▶ RECORDS SUPPLIED
====================

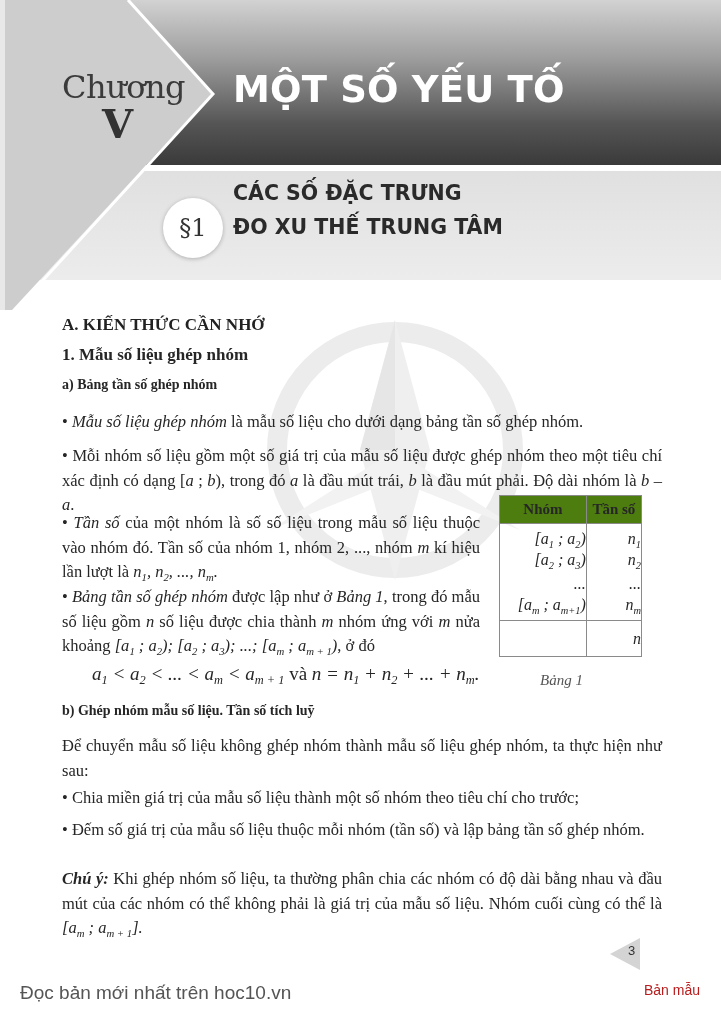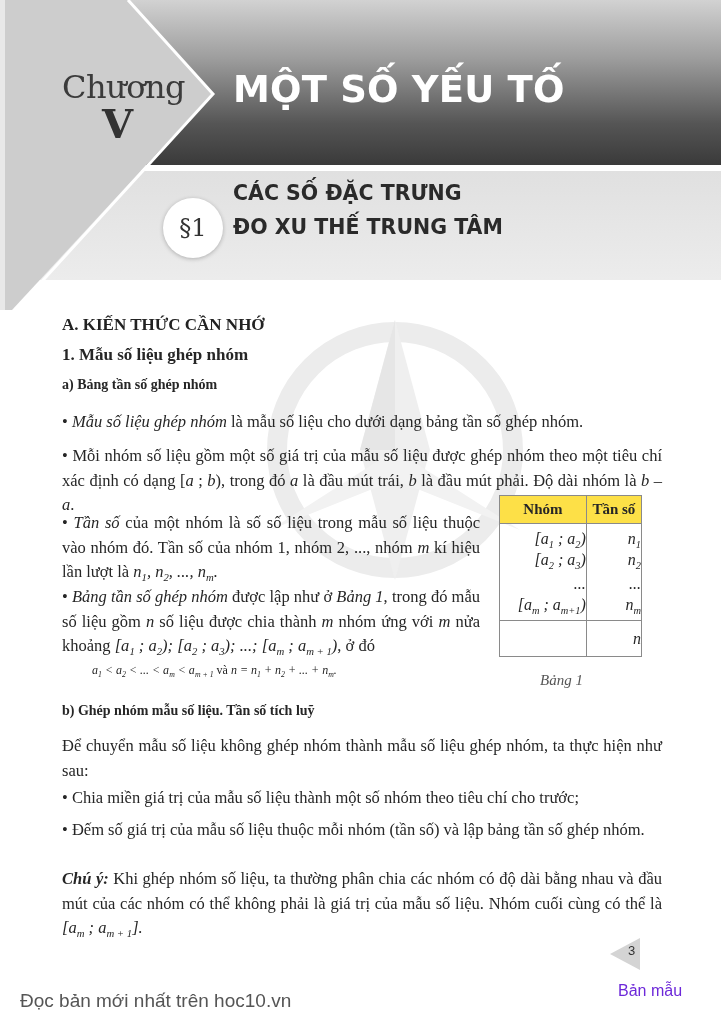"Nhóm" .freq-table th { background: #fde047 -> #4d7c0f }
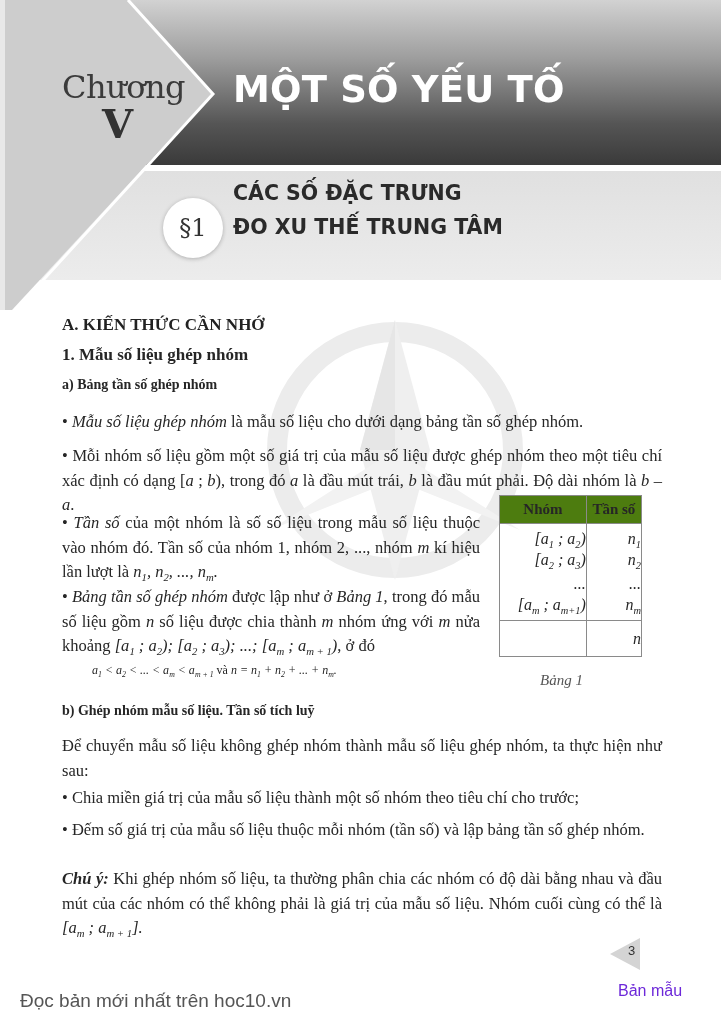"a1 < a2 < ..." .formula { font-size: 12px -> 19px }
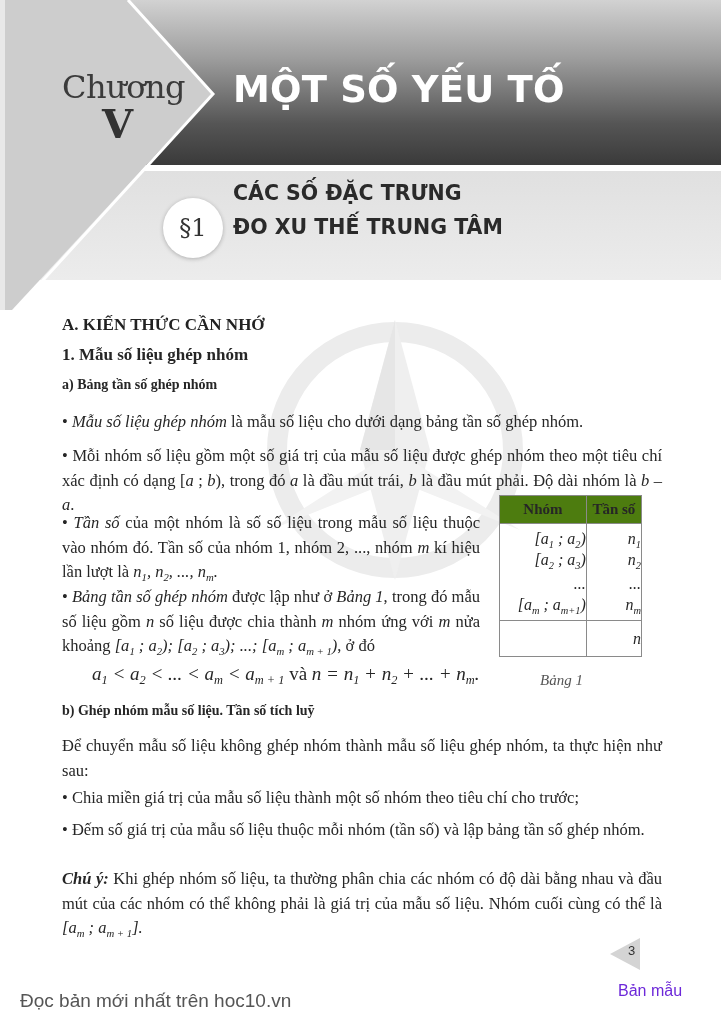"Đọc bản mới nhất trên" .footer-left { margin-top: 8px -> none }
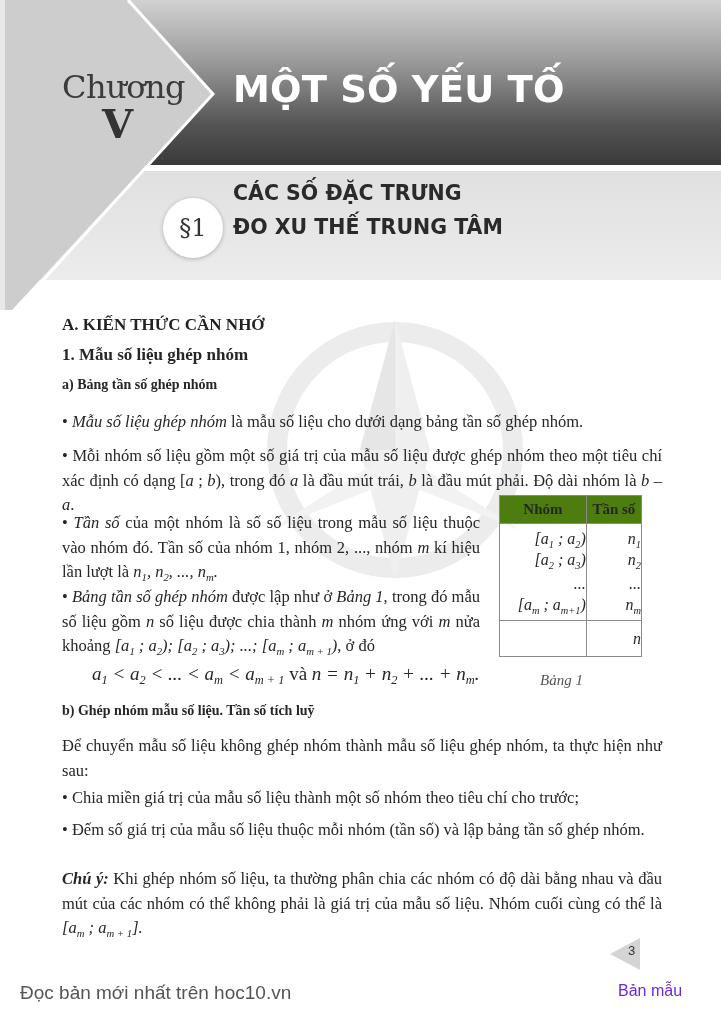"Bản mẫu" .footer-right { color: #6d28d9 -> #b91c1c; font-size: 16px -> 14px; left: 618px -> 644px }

====================

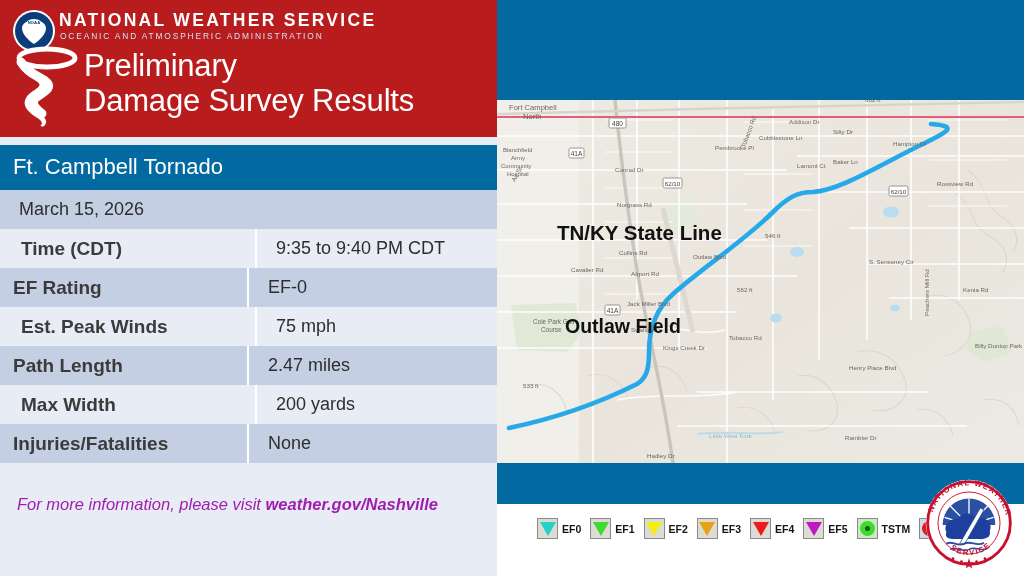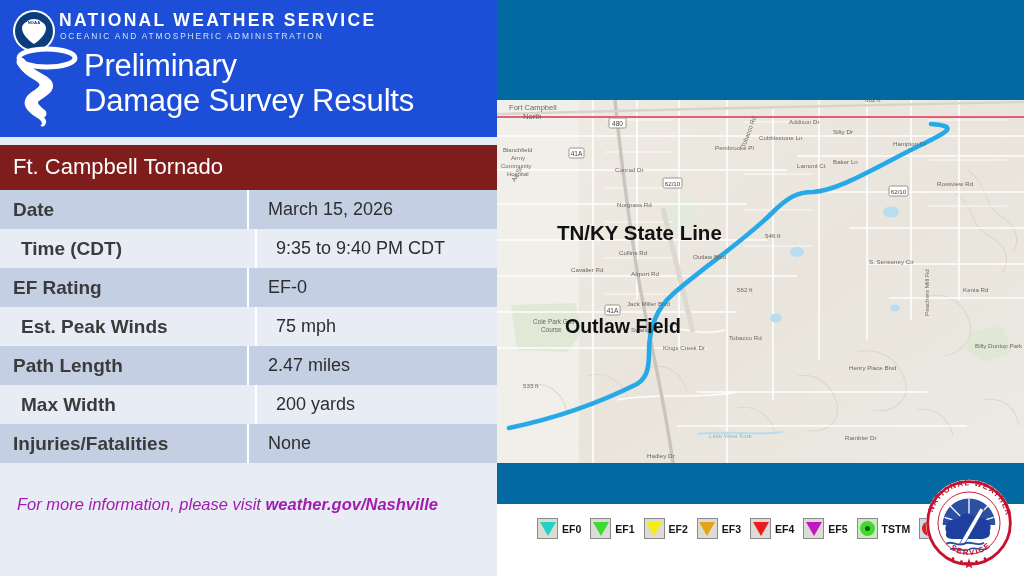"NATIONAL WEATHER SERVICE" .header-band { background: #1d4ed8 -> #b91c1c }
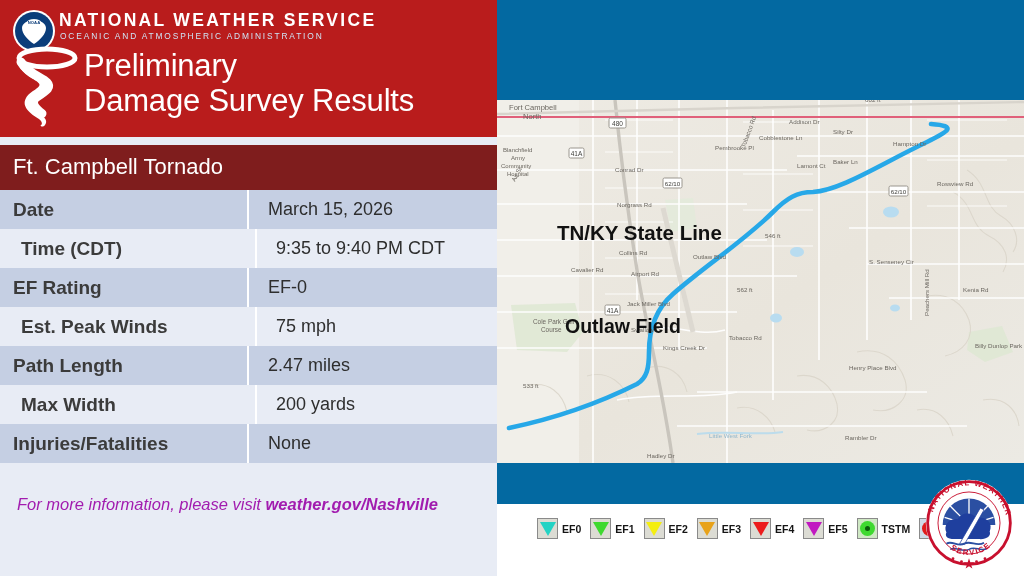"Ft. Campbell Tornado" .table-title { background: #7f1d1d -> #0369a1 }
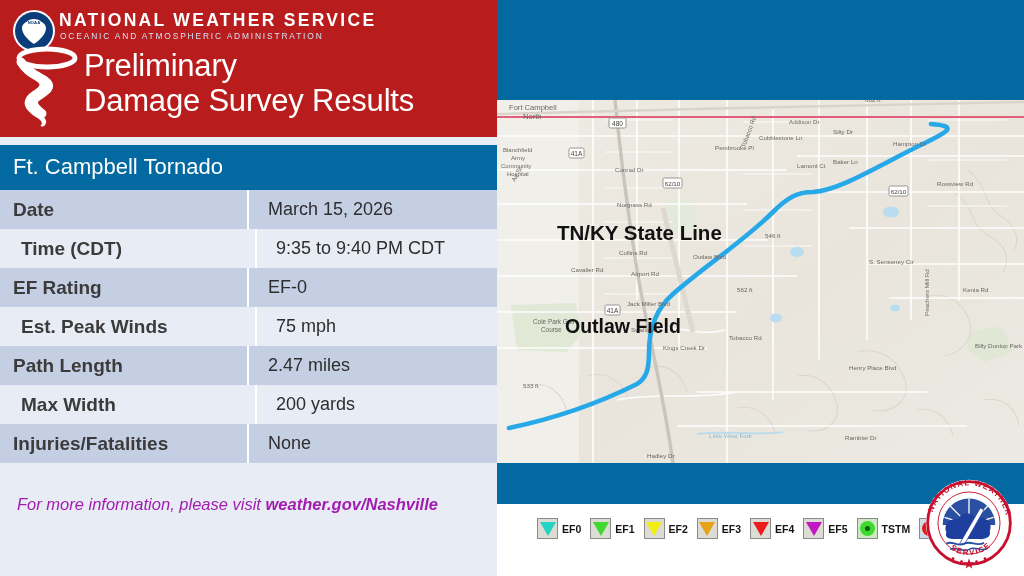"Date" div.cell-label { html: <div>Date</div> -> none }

====================

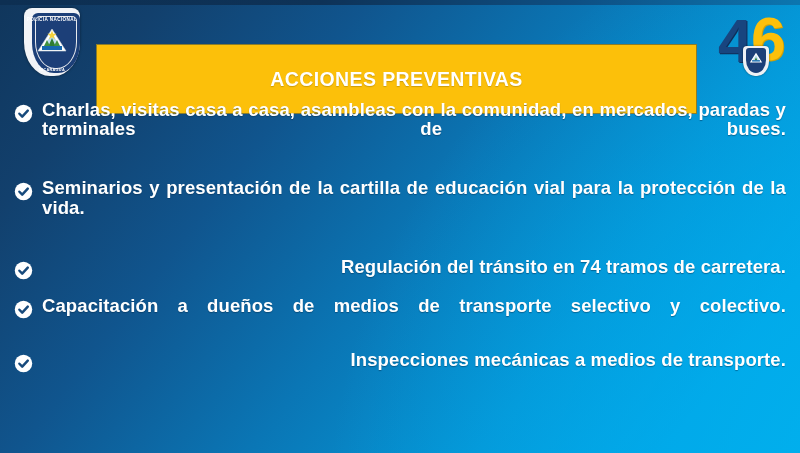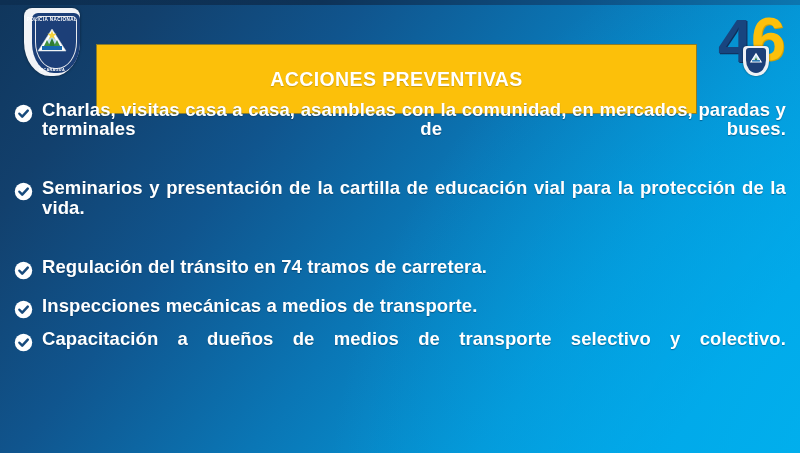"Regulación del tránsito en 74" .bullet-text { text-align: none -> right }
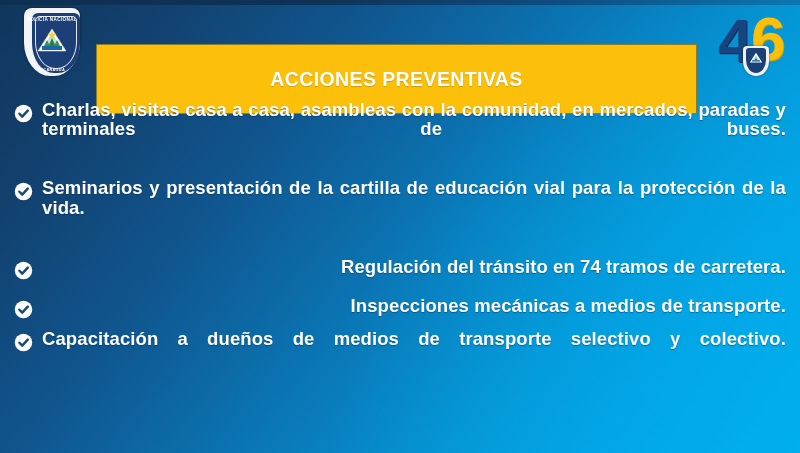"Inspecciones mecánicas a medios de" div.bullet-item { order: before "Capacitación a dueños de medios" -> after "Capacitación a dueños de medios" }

====================

▶ WORK REQUIRED
Within the listing above, print exactly the stretch beginning at the line that contains "background: #7f1d1d ->" and finishing at the line that contains "html: <div>Date</div> ->", ends kept, pictures left out, and nothing more.

▶ OUTPUT OF THE EXERCISE
"Ft. Campbell Tornado" .table-title { background: #7f1d1d -> #0369a1 }
"Date" div.cell-label { html: <div>Date</div> -> none }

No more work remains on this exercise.